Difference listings
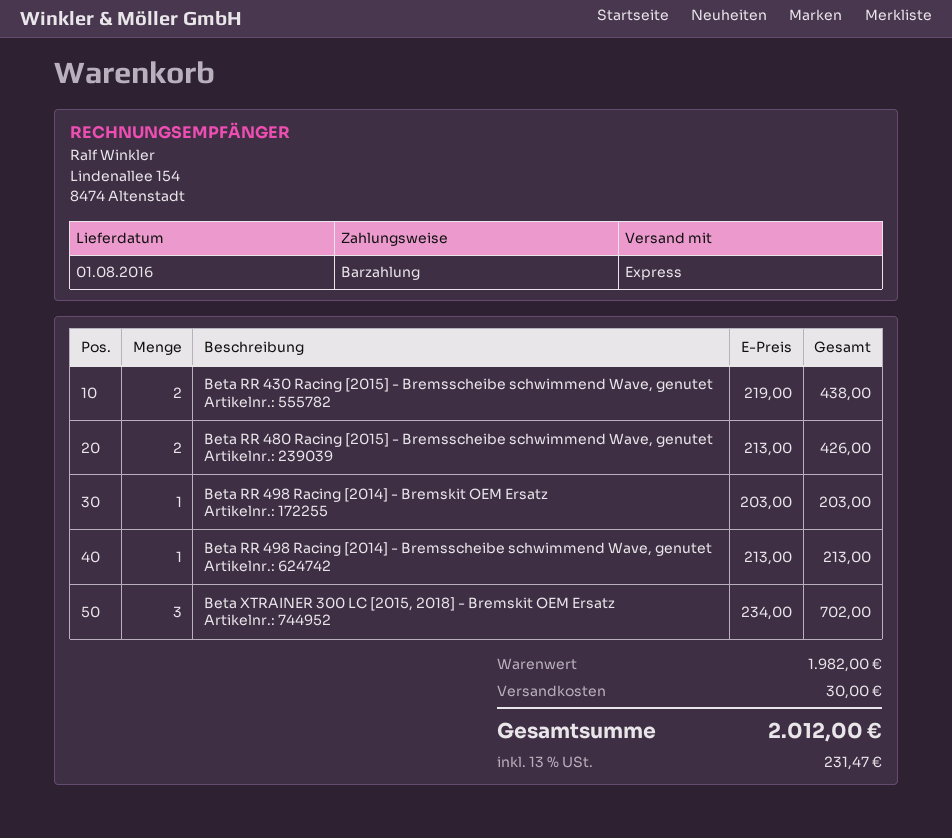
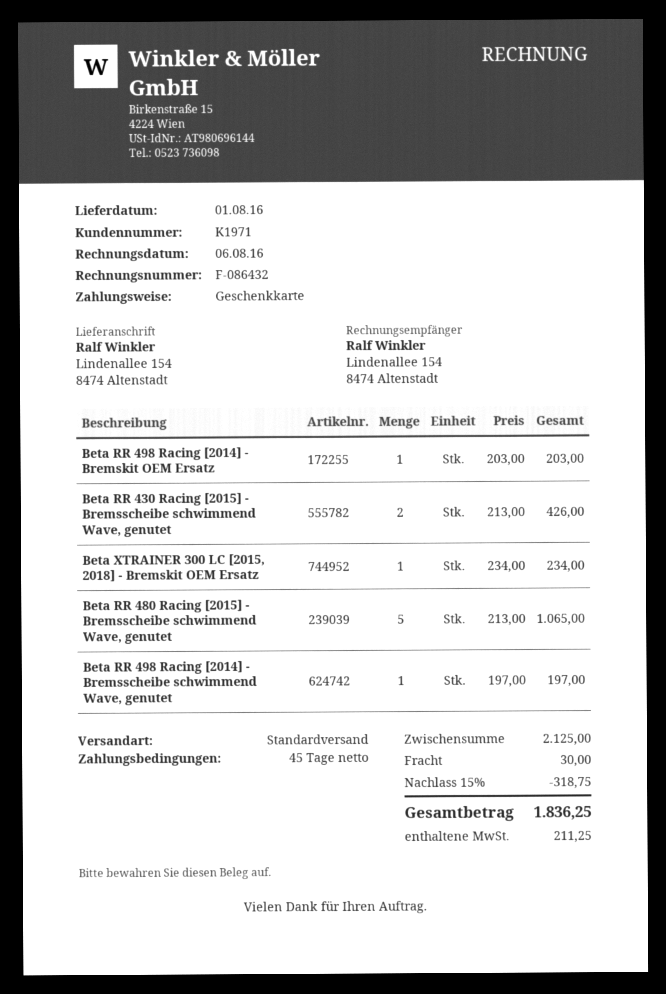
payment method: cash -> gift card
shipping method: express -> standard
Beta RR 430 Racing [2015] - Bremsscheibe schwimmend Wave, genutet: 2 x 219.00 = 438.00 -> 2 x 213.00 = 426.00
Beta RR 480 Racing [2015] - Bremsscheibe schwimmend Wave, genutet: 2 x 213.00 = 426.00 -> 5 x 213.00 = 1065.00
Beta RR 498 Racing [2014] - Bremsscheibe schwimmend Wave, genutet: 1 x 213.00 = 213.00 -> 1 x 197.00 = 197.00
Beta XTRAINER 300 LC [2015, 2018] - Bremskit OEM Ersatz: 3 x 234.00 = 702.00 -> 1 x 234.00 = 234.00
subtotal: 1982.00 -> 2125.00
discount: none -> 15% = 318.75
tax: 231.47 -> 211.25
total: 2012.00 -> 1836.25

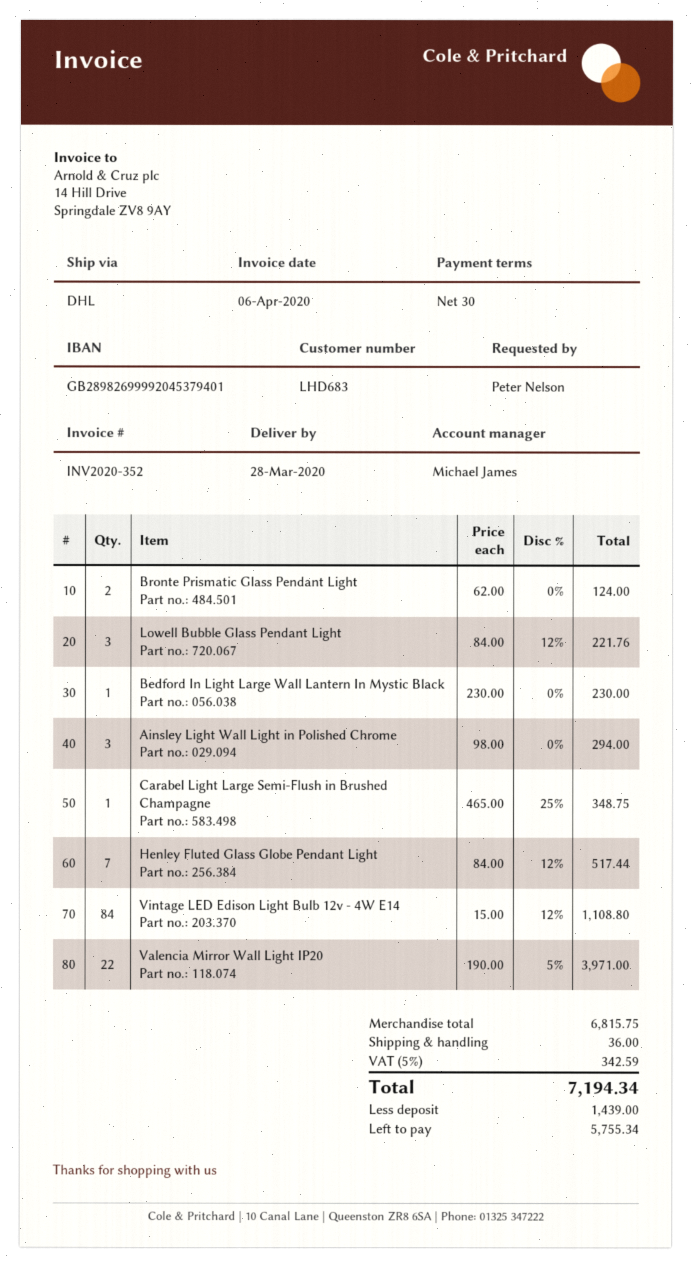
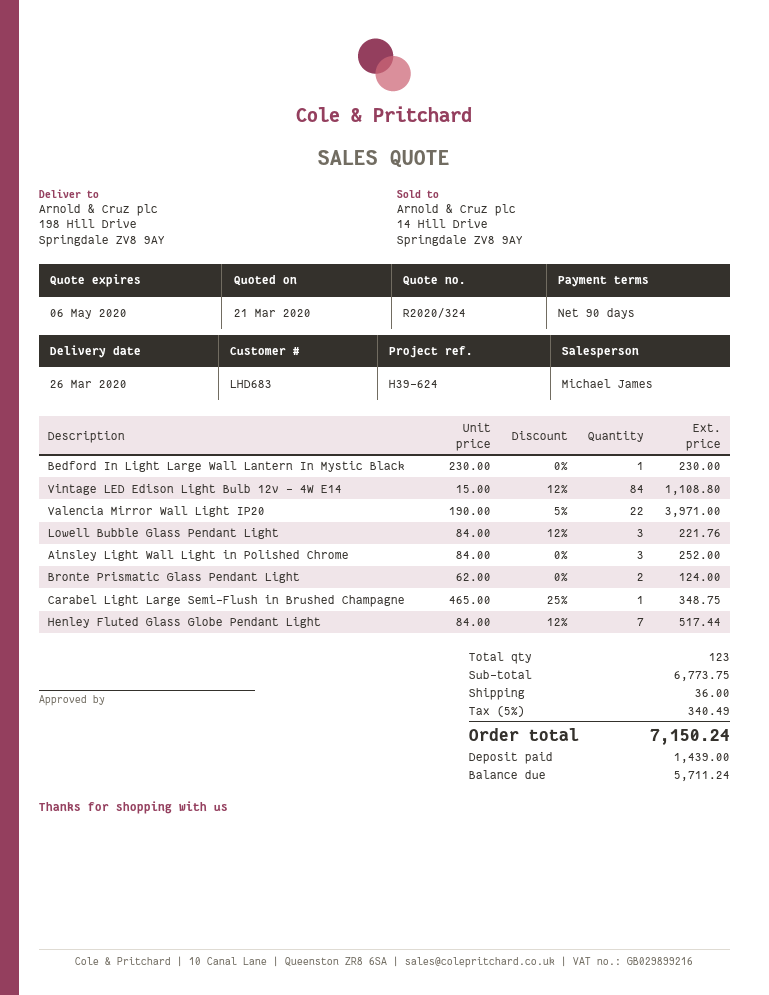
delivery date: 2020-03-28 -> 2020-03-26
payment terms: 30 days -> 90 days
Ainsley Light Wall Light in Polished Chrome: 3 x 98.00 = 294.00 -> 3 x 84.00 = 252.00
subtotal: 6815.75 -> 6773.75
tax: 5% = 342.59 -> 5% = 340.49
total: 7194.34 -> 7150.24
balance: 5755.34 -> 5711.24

Activity:
Reproduce each line, exactly as it appears, from the one that contains "tax: 5% = 342.59 -> 5% = 340.49" through the last line of the records. Add no other lines.

Solution below:
tax: 5% = 342.59 -> 5% = 340.49
total: 7194.34 -> 7150.24
balance: 5755.34 -> 5711.24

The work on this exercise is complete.